Cremona, Il Commissariato di Pubblica Sicurezza di Crema ha indagato in stato di libertà un cittadino Moldavo di anni 22, residente a Rivolta d’Adda, regolare sul territorio nazionale, per il reato di lesioni personali volontarie aggravate.
La vicenda ha avuto inizio il 28 luglio quando un conducente di pullman della società di trasporto pubblico “AUTOGUIDOVIE” dopo aver rimproverato un giovane che si trovava sul mezzo privo di mascherina protettiva ed averlo invitato a indossarla per rispettare le disposizioni in materia di contenimento del contagio da COVID 19, giunto al capolinea presso la stazione di Crema veniva colpito dallo stesso con dei pugni alla testa.
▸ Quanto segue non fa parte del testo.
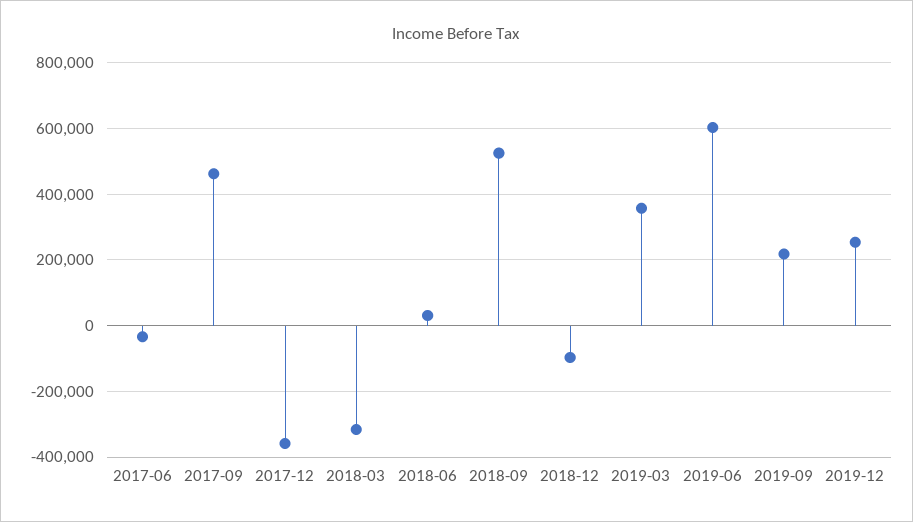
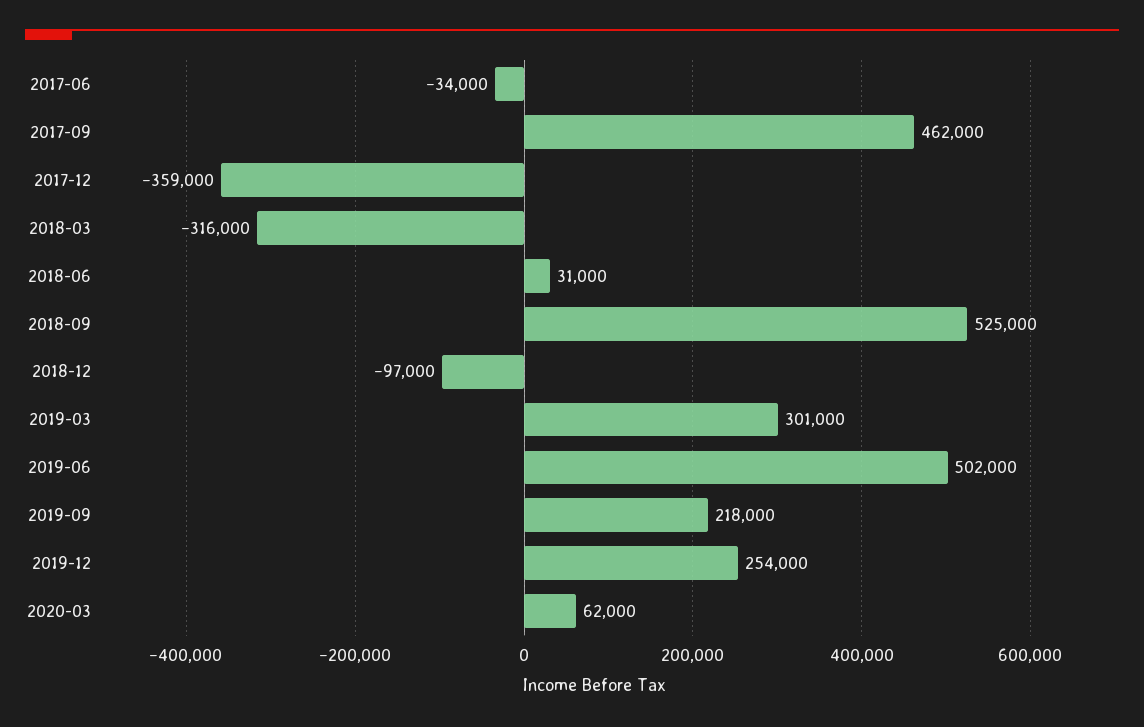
2019-03: 360000 -> 301000
2019-06: 600000 -> 502000
2020-03: none -> 62000

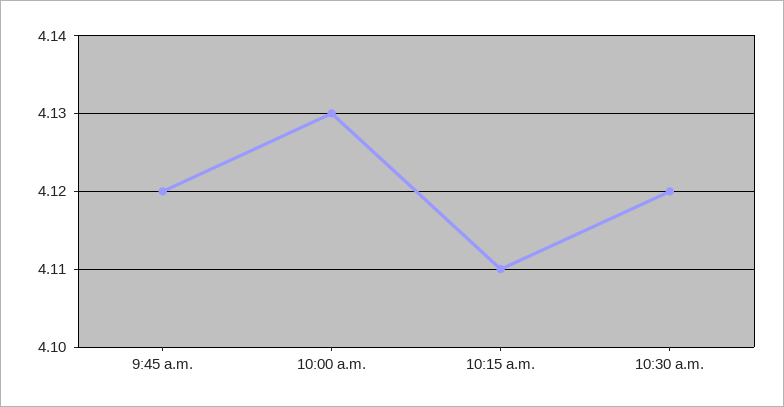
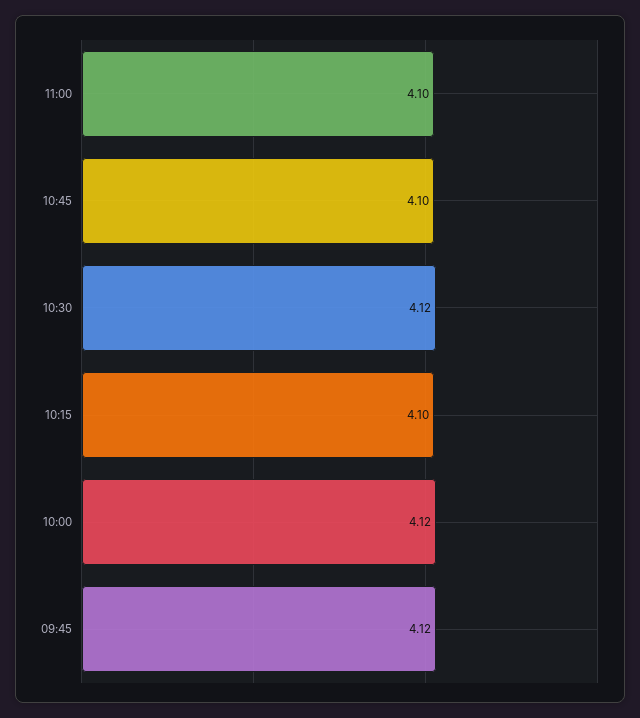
10:00 a.m.: 4.13 -> 4.12
10:15 a.m.: 4.11 -> 4.1
11:00: none -> 4.1
10:45: none -> 4.1

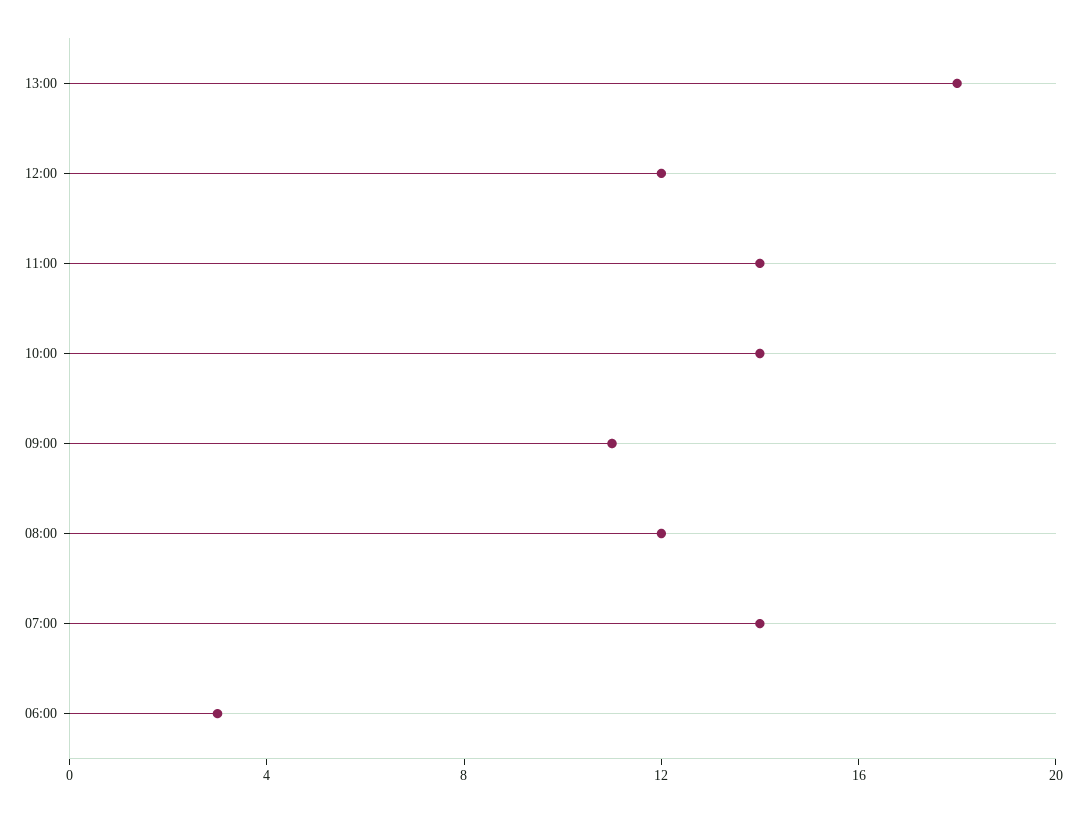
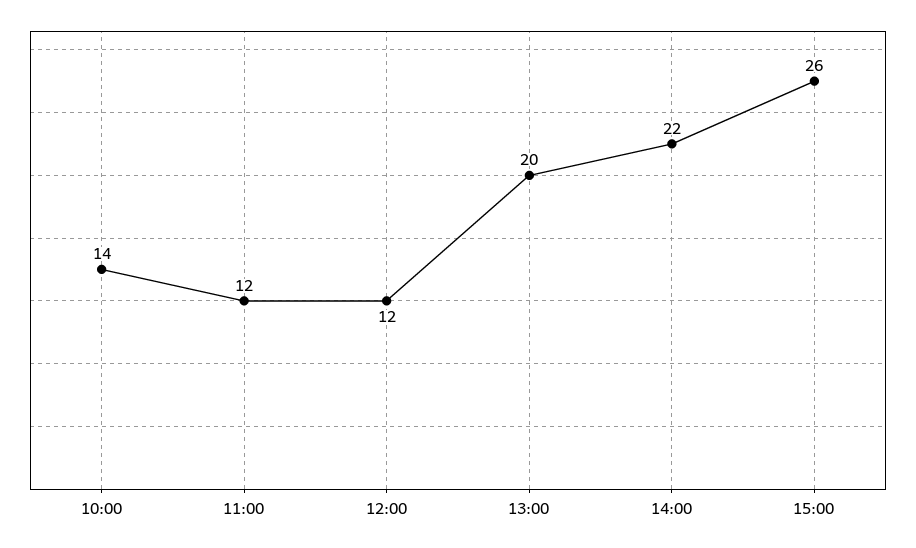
13:00: 18 -> 20
11:00: 14 -> 12
09:00: 11 -> none
08:00: 12 -> none
07:00: 14 -> none
06:00: 3 -> none
14:00: none -> 22
15:00: none -> 26

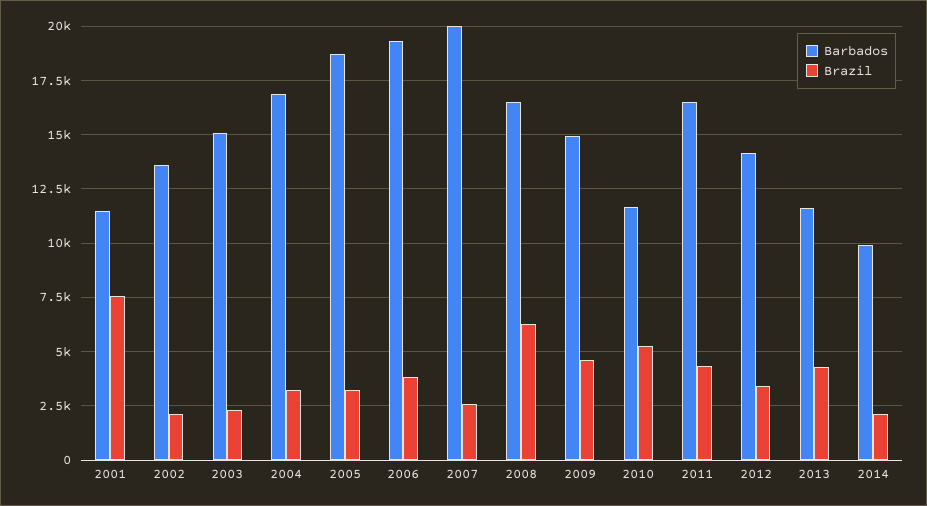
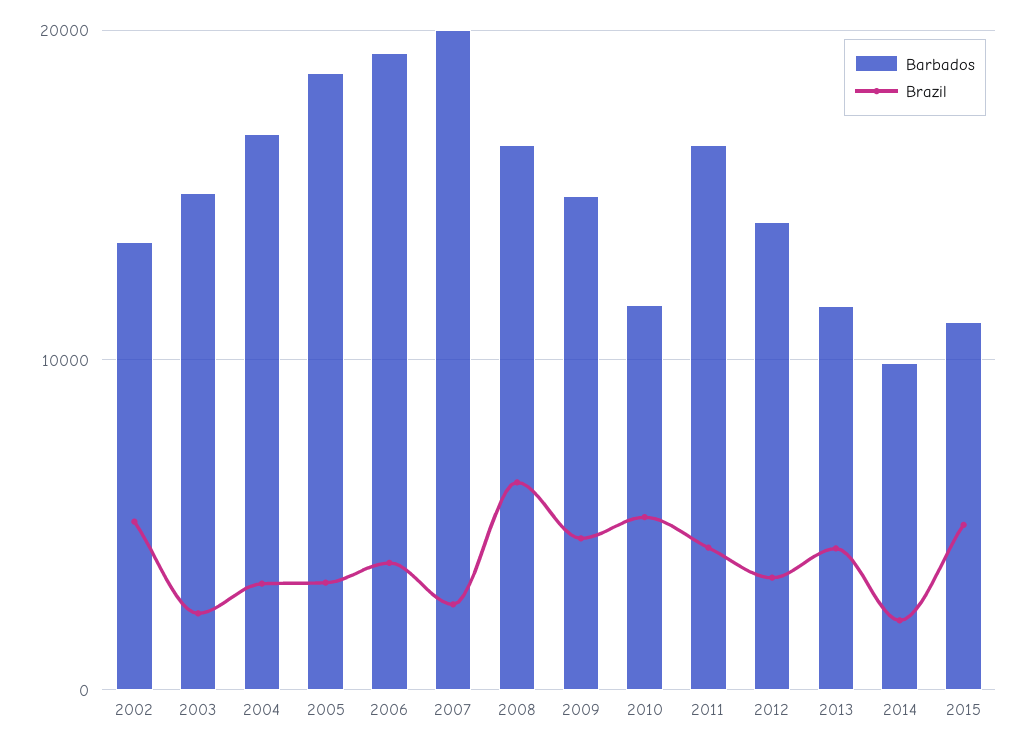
Barbados, 2001: 11500 -> none
Brazil, 2001: 7500 -> none
Brazil, 2002: 2000 -> 5000
Barbados, 2015: none -> 11000
Brazil, 2015: none -> 5000

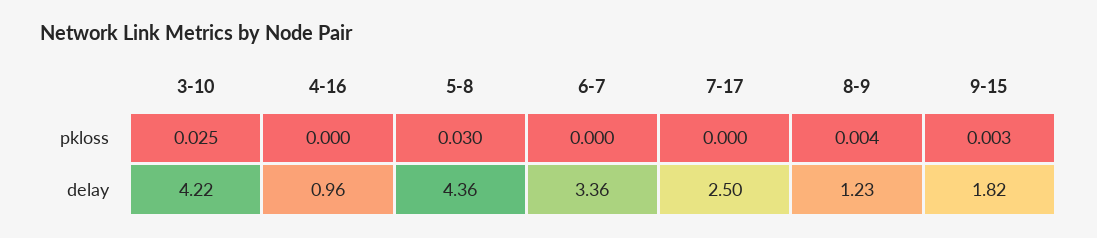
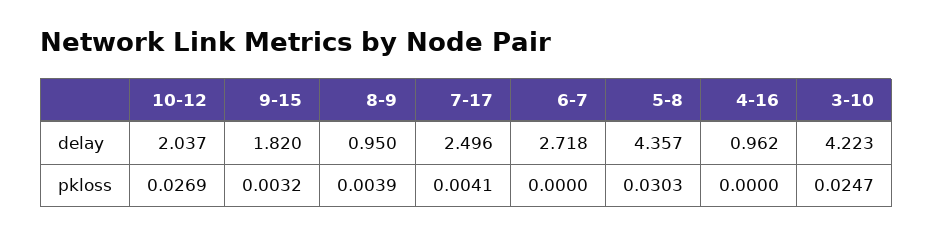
7-17, pkloss: 0 -> 0.0041
6-7, delay: 3.36 -> 2.718
8-9, delay: 1.23 -> 0.95
10-12, delay: none -> 2.037
10-12, pkloss: none -> 0.0269

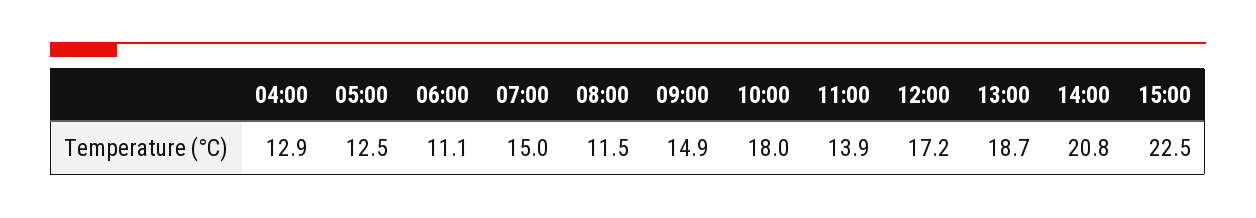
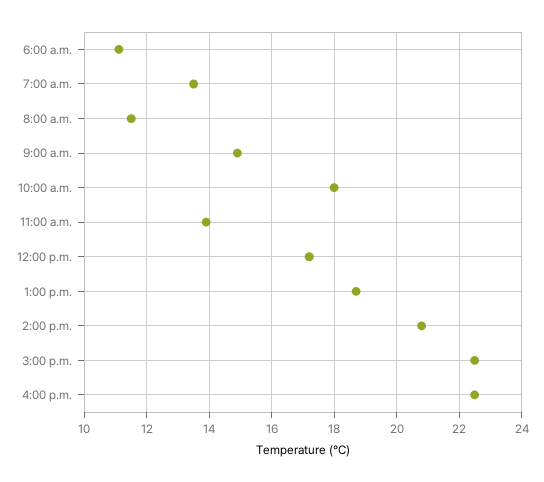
04:00: 12.9 -> none
05:00: 12.5 -> none
07:00: 15 -> 13.5
4:00 p.m.: none -> 22.5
L’aggressore fuggiva a piedi facendo perdere le tracce.
Il conducente allertava una volante che transitava in zona la quale effettuava una perlustrazione a largo raggio che dava esito negativo.
L’autista veniva condotto da autolettiga, per le cure del caso, presso il pronto soccorso del locale nosocomio ove gli veniva riscontrata una lesione giudicata guaribile in gg.5.
Le investigazioni attivate dal Commissariato di P.S. permettevano di individuare, grazie alla testimonianza dei presenti ai fatti, alla visione delle immagini del sistema di videosorveglianza cittadina e al contributo della Polizia Locale di Rivolta d’Adda, l’aggressore, risultato essere il cittadino Moldavo di cui sopra, che veniva riconosciuto dalla vittima.
Lo stesso, con precedenti penali e di polizia per reati contro il patrimonio e la persona, veniva indagato in stato di libertà alla Procura della Repubblica presso il Tribunale di Cremona per il reato di lesioni personali volontarie aggravate e proposto per l’adozione del provvedimento di Foglio di Via Obbligatorio con il divieto di fare rientro nel territorio Cremasco.